Patricia Maxwell-Scott was born in Ireland, actually in the Curragh, the British military complex outside Dublin, at a time when her father was a serving soldier, immersed in the Troubles in Ireland. Later in life she would reminisce that she was taken on a tour of Ireland by her father which proved to be a succession of stopping places, where he could point out the spot where, when, how, and why a particular military incident had taken place.
When she was seven, Patricia's father remarried, an American, Marie-Louise, Madame des Sincay, daughter of Major John Logan of the US Cavalry. Her stepmother was colourful and kind, and remained in good contact with Patricia and Jean to her dying day.
Patricia was educated at the Convent Des Oiseaux, Westgate-on-Sea, Kent, run by the Congregation of Our Lady Canonesses of St Augustine - strict disciplinarians. During the Second World War she was commissioned into the ATS, the women's service. Before returning to Abbotsford she worked for a time in the interior decorating business in London. It was the view of her friends in the National Trust for Scotland that she had an extremely good eye for colour and it is certain that she greatly enhanced Abbotsford which, truth to tell, when I knew it as a child was a sepuchral house. When her father died in 1954, Patricia Maxwell-Scott succeeded to the home of her great great great-grandfather Sir Walter Scott, whose looming presence continued and continues to prevail at Abbotsford.
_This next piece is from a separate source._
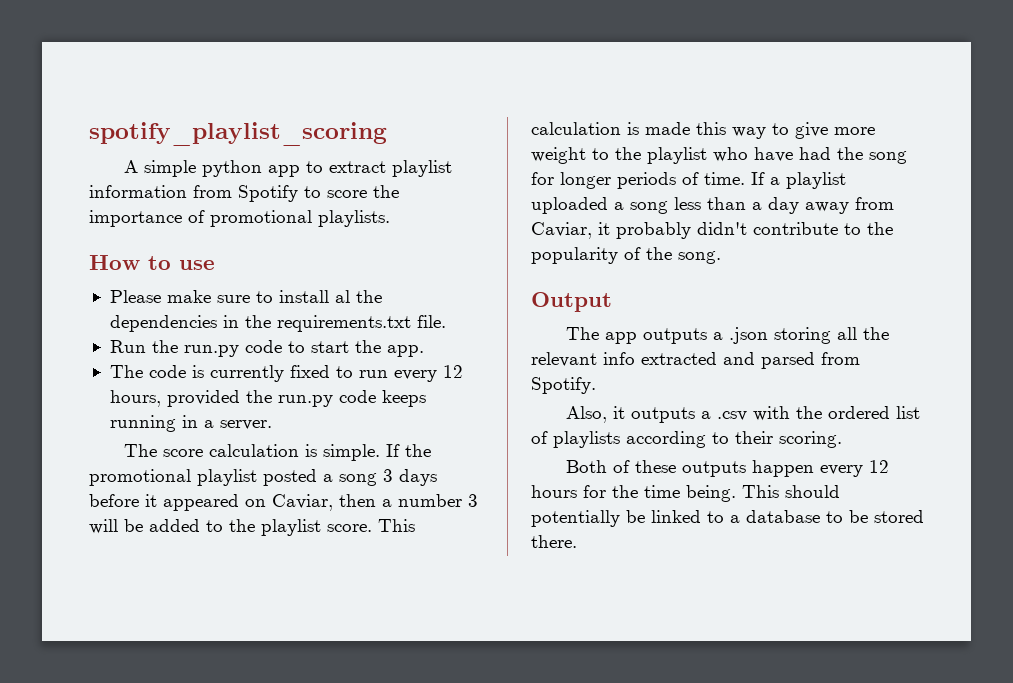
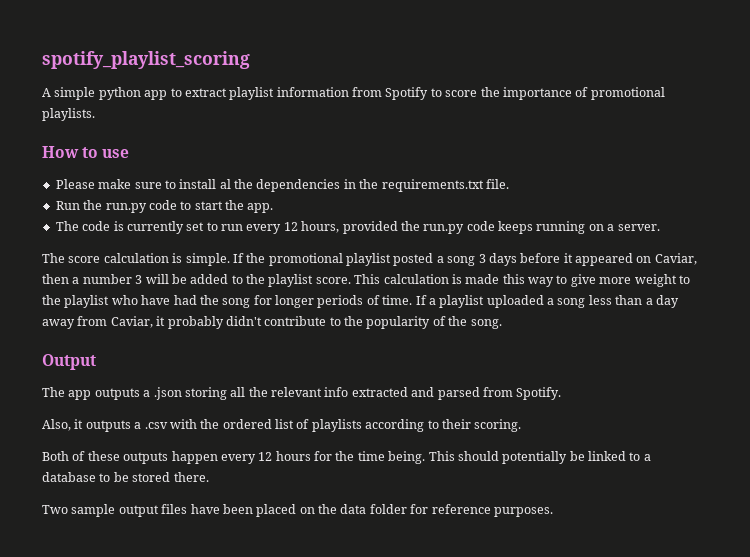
[289,365,330,378] fixed -> [186,222,205,231] set
[181,415,198,428] in -> [588,224,604,231] on
(577, 541) none -> [42,504,553,517] // Two sample output files have been placed on the data folder for reference purposes.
Besides being a hostess to thousands she devoted herself to local public work, in particular Save the Children. As the Earl of Minto told the huge congregation for her Requiem Mass in Galashiels she was a "strong chairman of committees, not fussy". The earl is in a position to know since he himself was the very distinguished and competent chairman of the Borders Regional Council. In 1983, the Tweeddale Press group, who have saturation coverage in the southern counties of Scotland, voted Patricia Maxwell- Scott "Borders Man of the Year".
There was a precedent. In the previous decade, the first ever life baroness, Kay Elliot, had received the accolade - but the Borders community were unsurprised and indeed thought it peculiar appropriate since Lady Elliot was endowed with a range of qualities widely associated with masculinity. Maxwell-Scott was, in contrast, a gentle soul hugely endowed with qualities associated with the feminine.
In the early years of the 19th century Sir Walter Scott came to own a large share in Ballantine Brothers' printing company which was responsible for printing his books; he also invested substantial sums of money with Constable his publishers. However, in 1825 both firms got into financial difficulties. Sequestration loomed. Scott found that his borrowings had almost no capital to support them apart from Abbotsford. His involvement in Constable's collapse and the financial chaos surrounding Ballantine's resulted in debts of about pounds 130,000, a huge sum in those days. He wrote in his journal:
Abbotsford has been my Delilah and so I have often termed it and now - the recollection of the extensive woods I have planted and the walks I have formed from which strangers must derive both the pleasure and the profit will excite feelings likely to sober my gayest moments. I have half resolved never to see the place again - how could I tread my haul with such a diminished crest.
On Tuesday the cortege making its way from Galashiels to Dryburgh paused at Sir Walter Scott's view of the Eildon Hills approached by a colourful oak-lined by-way at the beginning of its autumn glory. One felt that the shade of Sir Walter Scott would have been proud of Patricia Maxwell-Scott, who had completely re-established Abbotsford's early-19th-century pride.
Tam Dalyell
Patricia Maxwell-Scott: born Dublin 3 April 1921; Chatelaine of Abbotsford, 1951-98; died Melrose, Scottish Borders 13 October 1998.